• **WORK INSTRUCTION**:
From the line with "- UPD3: тем" through the line with "- распокуйте папку", repeat the entries verbatim, both end lines included, and add nothing.

• **RECORDS**:
******

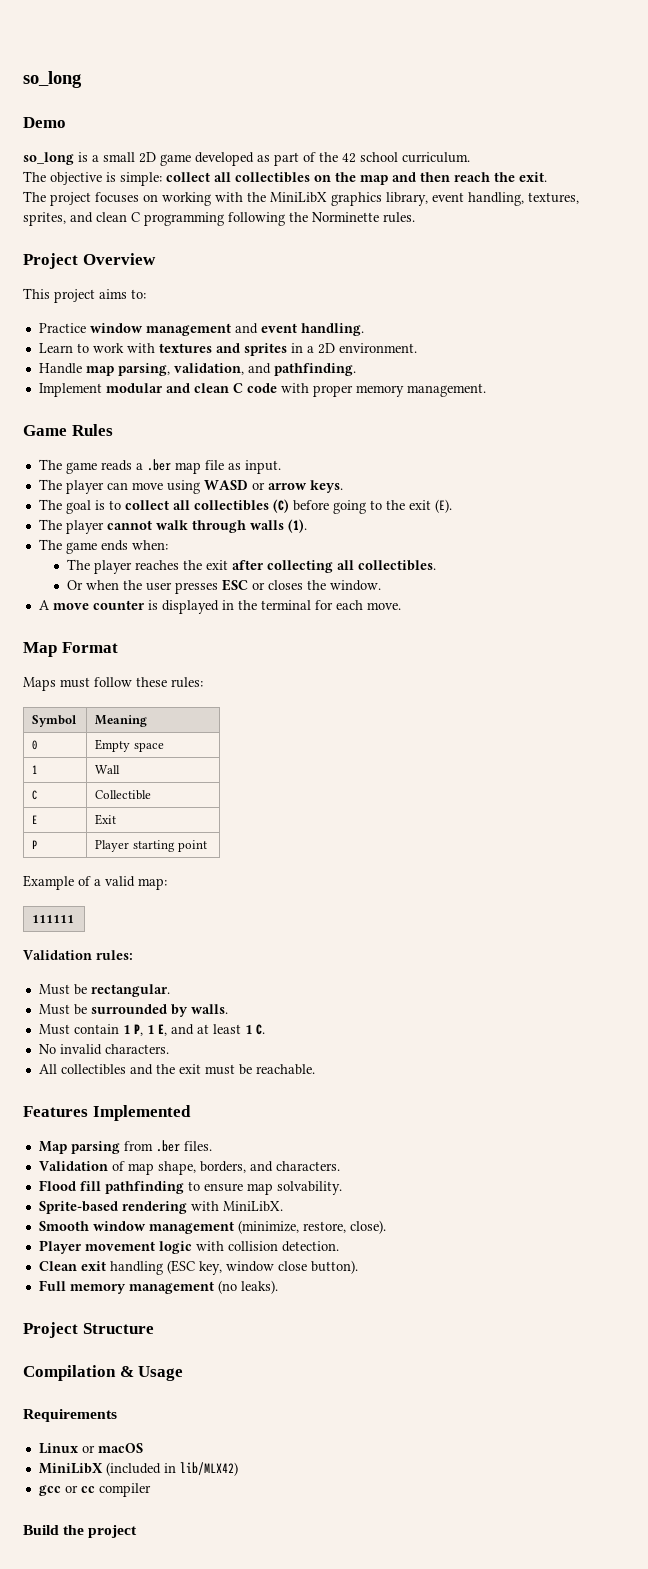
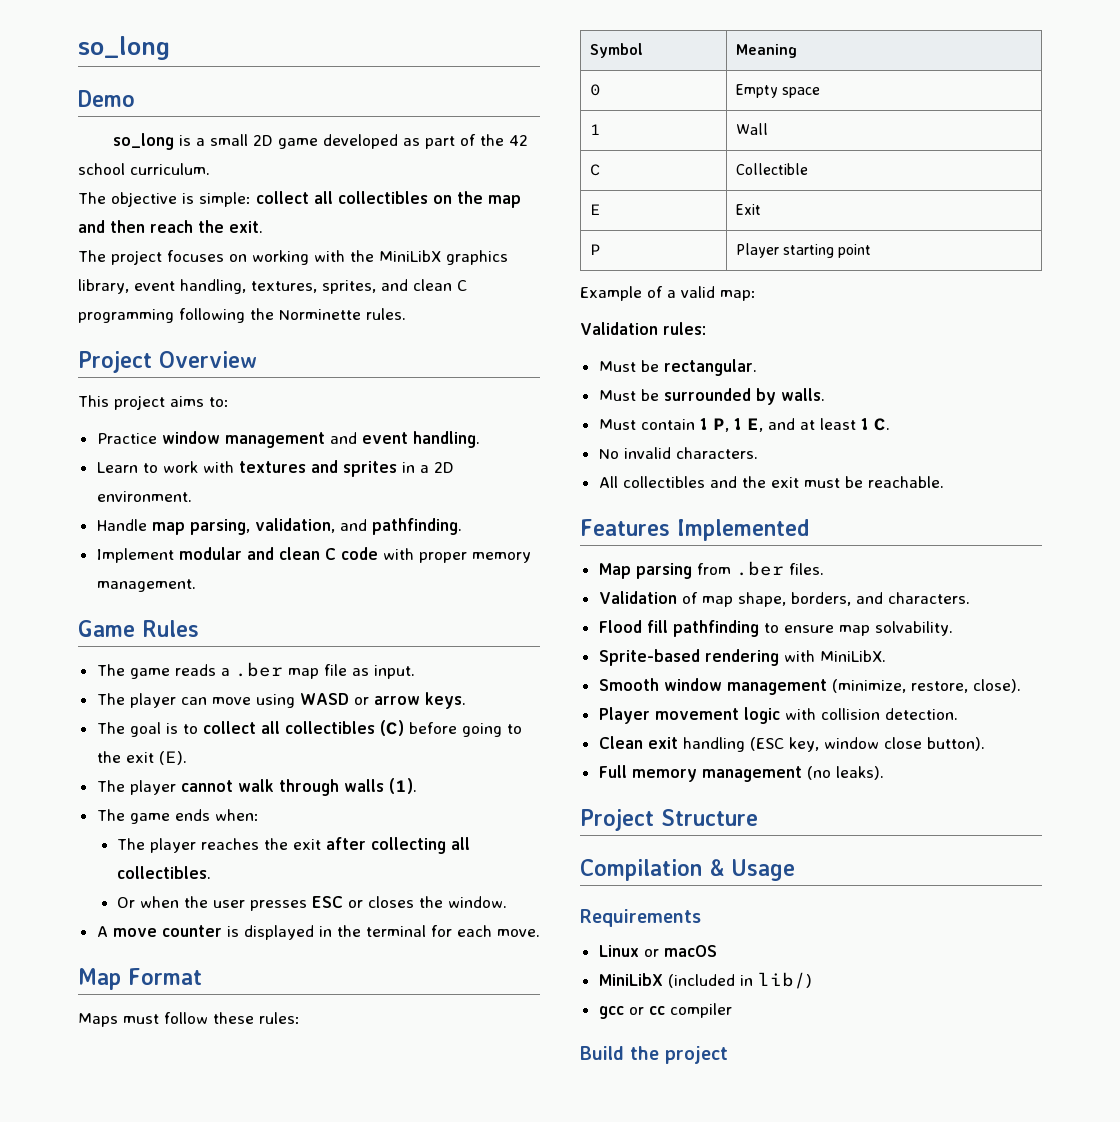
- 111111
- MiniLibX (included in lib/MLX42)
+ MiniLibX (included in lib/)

******

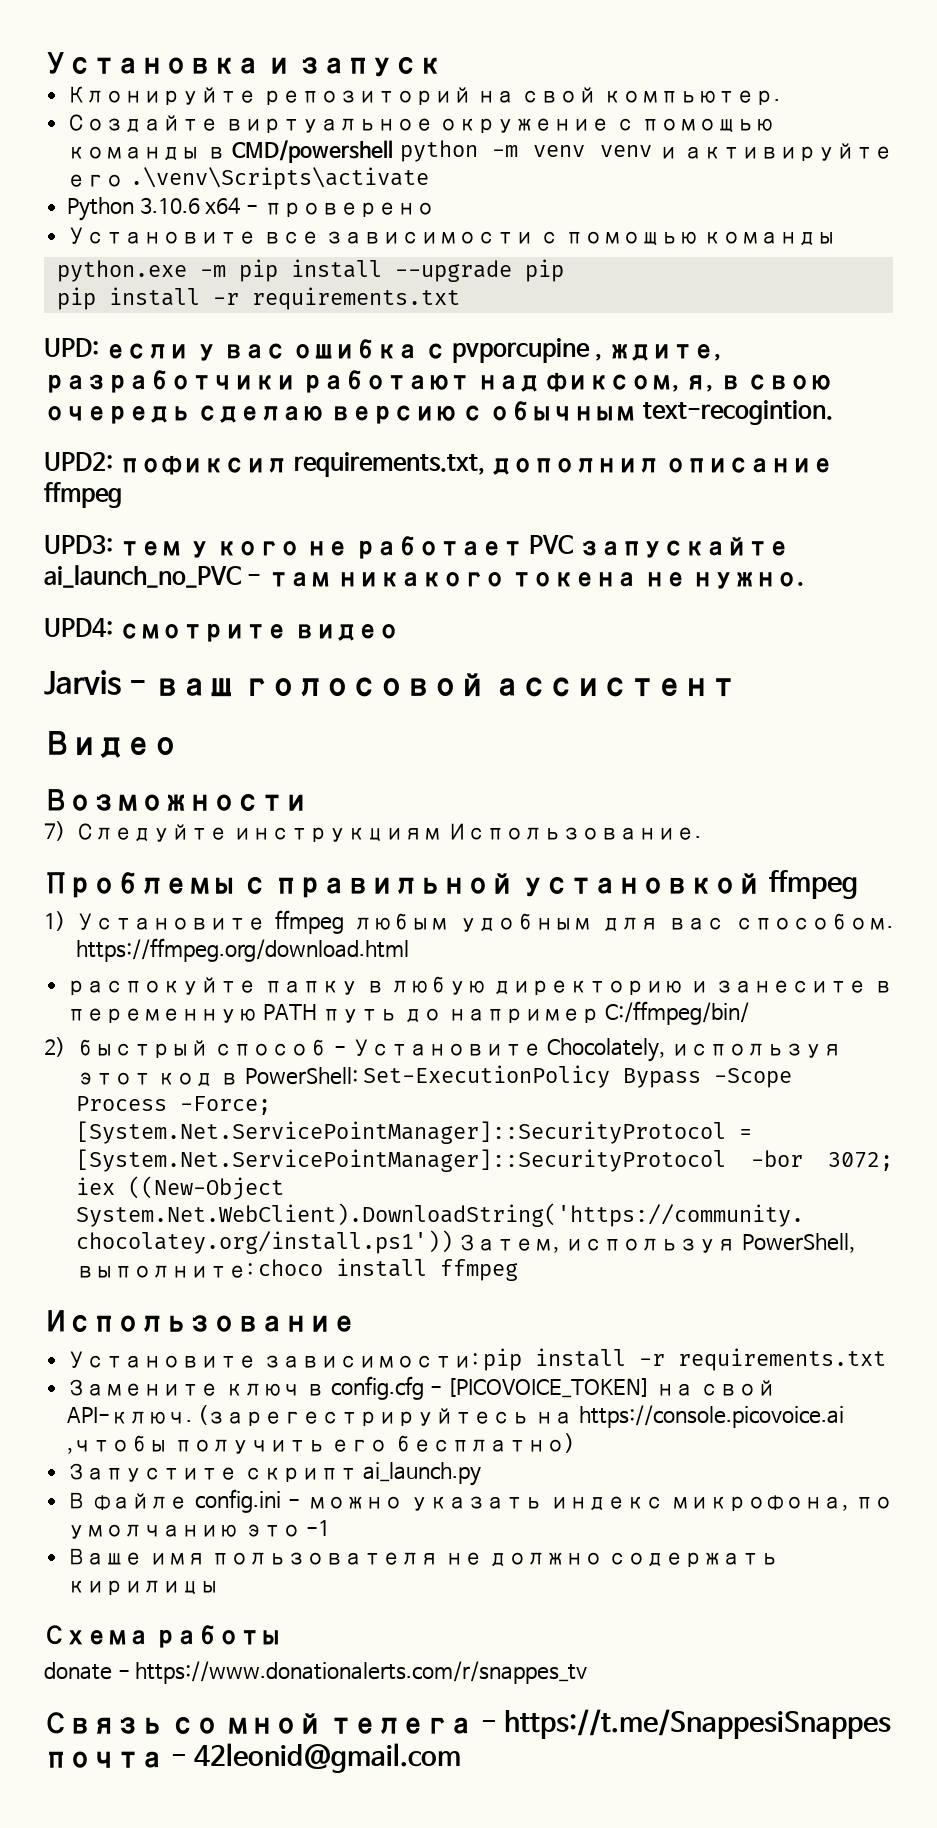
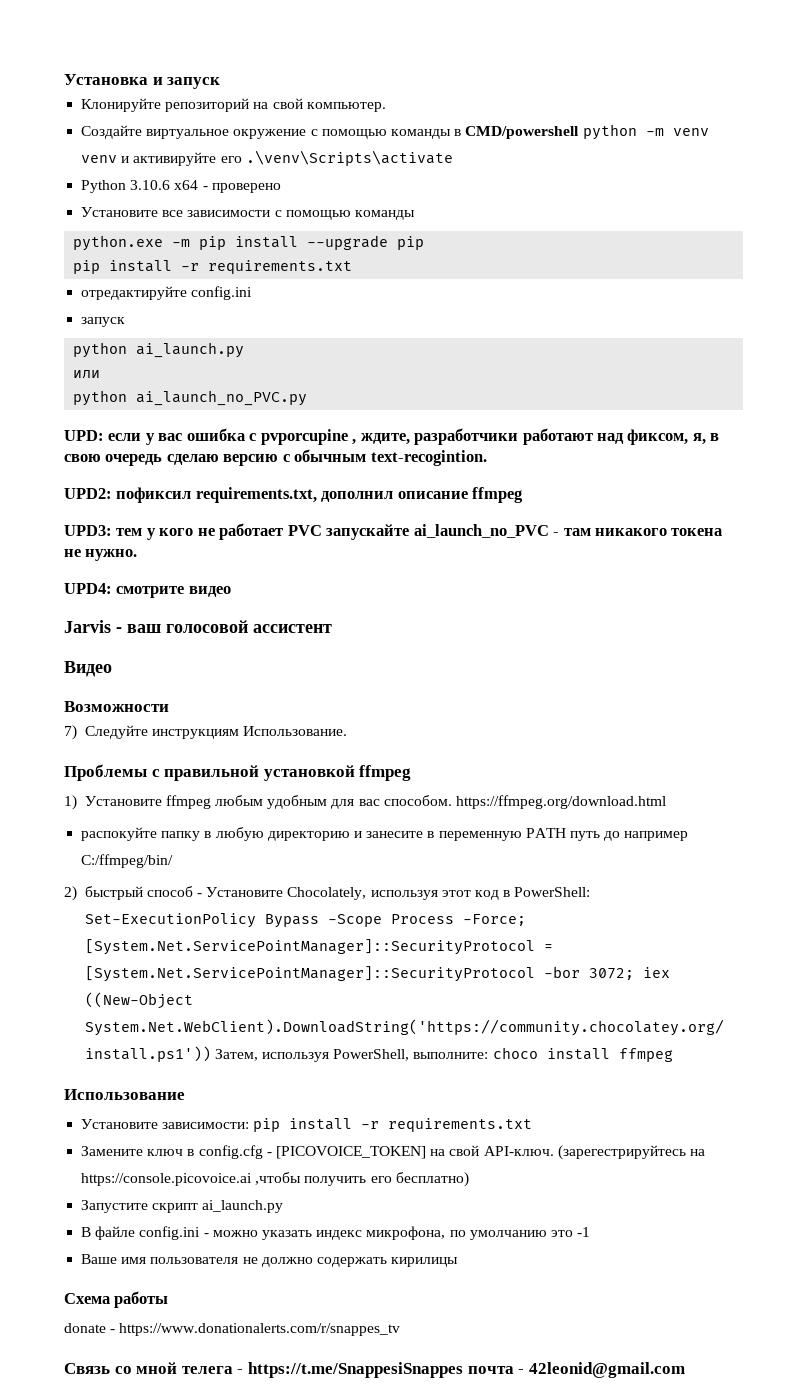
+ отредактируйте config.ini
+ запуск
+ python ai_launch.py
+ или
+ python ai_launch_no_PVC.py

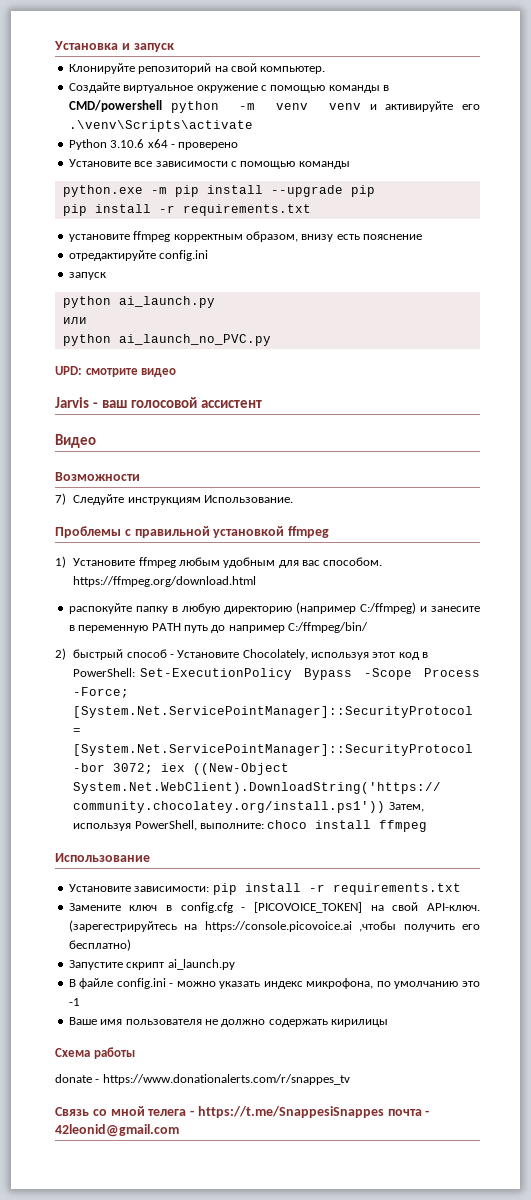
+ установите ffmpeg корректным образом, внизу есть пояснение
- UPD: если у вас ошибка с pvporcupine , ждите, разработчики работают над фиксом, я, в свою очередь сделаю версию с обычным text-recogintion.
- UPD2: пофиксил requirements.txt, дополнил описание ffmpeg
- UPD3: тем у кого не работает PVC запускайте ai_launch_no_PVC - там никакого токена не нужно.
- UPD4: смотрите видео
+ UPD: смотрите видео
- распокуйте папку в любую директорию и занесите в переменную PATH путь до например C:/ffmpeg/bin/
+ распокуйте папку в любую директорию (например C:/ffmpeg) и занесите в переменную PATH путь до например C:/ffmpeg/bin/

******

• **SOLUTION FOR THIS EXERCISE**:
- UPD3: тем у кого не работает PVC запускайте ai_launch_no_PVC - там никакого токена не нужно.
- UPD4: смотрите видео
+ UPD: смотрите видео
- распокуйте папку в любую директорию и занесите в переменную PATH путь до например C:/ffmpeg/bin/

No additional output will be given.